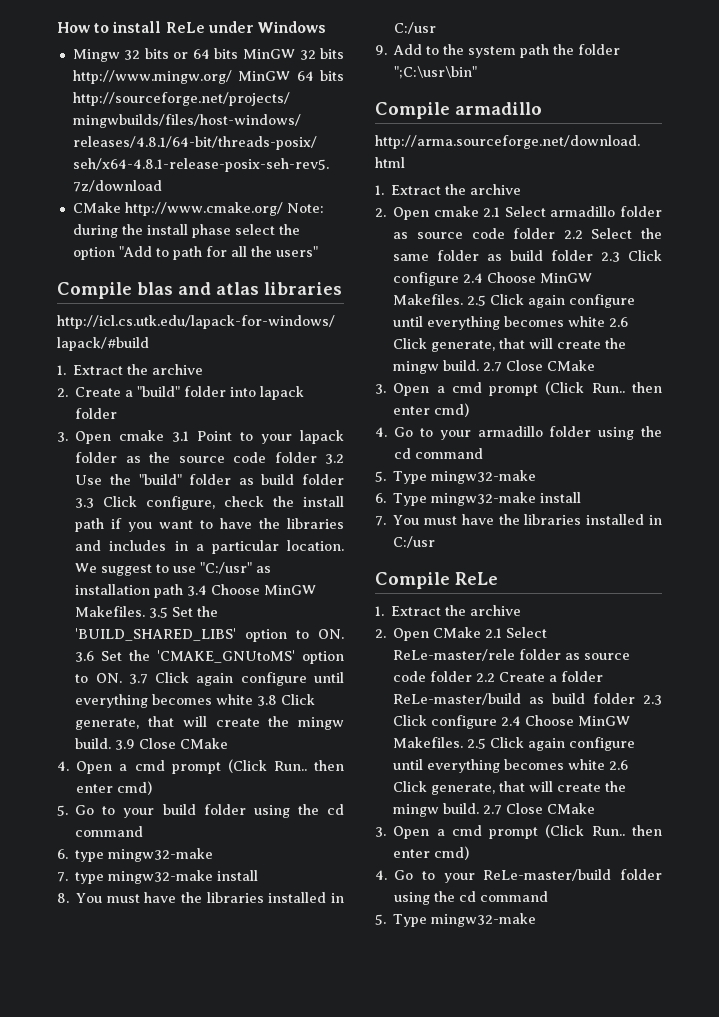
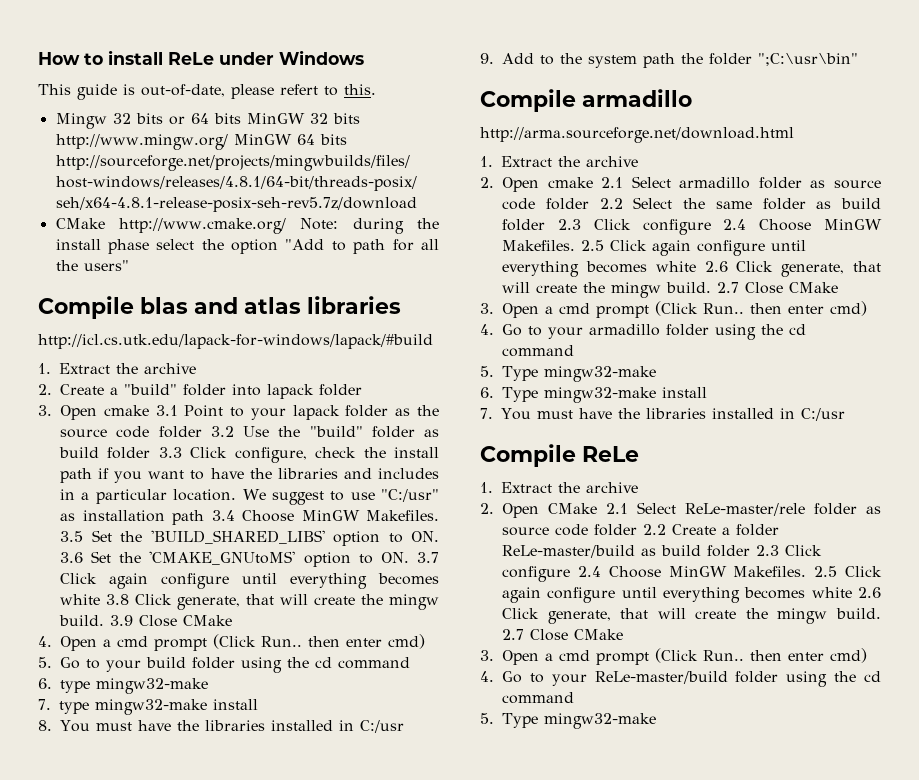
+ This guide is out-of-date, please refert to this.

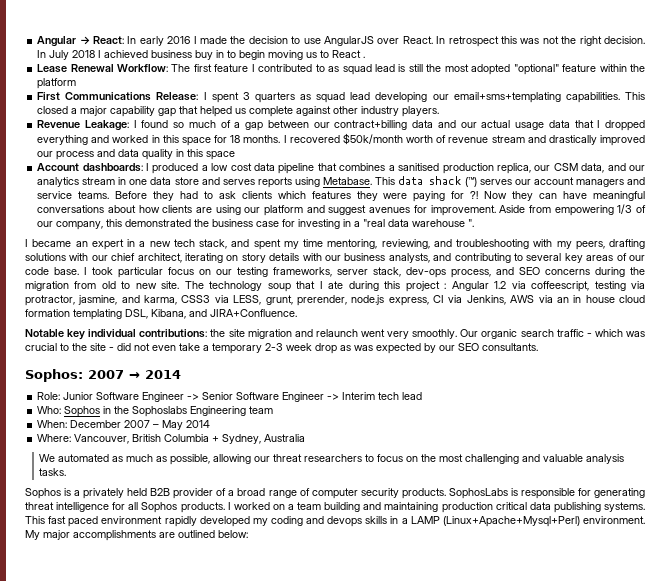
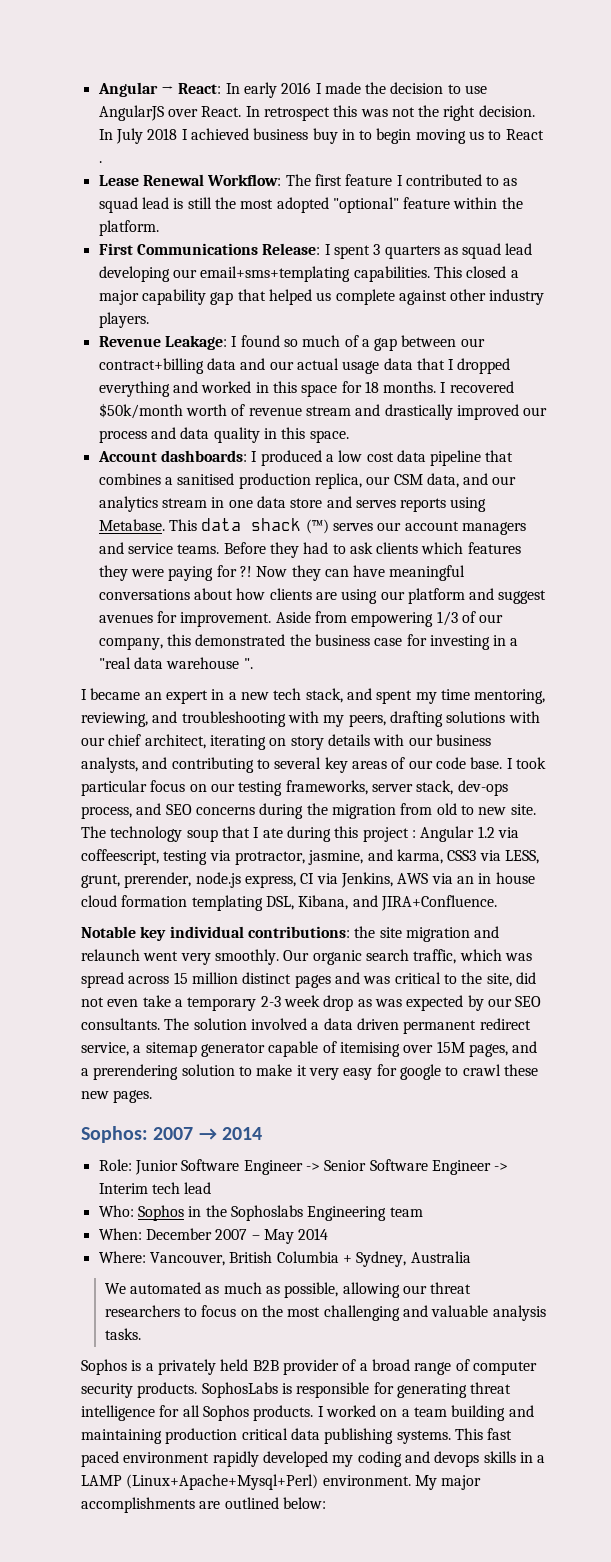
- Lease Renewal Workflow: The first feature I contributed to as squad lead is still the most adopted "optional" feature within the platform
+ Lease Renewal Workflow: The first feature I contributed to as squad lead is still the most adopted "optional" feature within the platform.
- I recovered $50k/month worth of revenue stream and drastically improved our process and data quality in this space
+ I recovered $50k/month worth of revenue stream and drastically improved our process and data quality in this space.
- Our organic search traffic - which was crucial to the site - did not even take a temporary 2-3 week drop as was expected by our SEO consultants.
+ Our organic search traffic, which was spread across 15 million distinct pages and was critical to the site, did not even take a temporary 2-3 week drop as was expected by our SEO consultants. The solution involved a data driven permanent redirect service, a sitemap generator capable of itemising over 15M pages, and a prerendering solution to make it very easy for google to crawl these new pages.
========================
Restate each record from above word for word, excluding any picture it holds.

+ This guide is out-of-date, please refert to this.

- Lease Renewal Workflow: The first feature I contributed to as squad lead is still the most adopted "optional" feature within the platform
+ Lease Renewal Workflow: The first feature I contributed to as squad lead is still the most adopted "optional" feature within the platform.
- I recovered $50k/month worth of revenue stream and drastically improved our process and data quality in this space
+ I recovered $50k/month worth of revenue stream and drastically improved our process and data quality in this space.
- Our organic search traffic - which was crucial to the site - did not even take a temporary 2-3 week drop as was expected by our SEO consultants.
+ Our organic search traffic, which was spread across 15 million distinct pages and was critical to the site, did not even take a temporary 2-3 week drop as was expected by our SEO consultants. The solution involved a data driven permanent redirect service, a sitemap generator capable of itemising over 15M pages, and a prerendering solution to make it very easy for google to crawl these new pages.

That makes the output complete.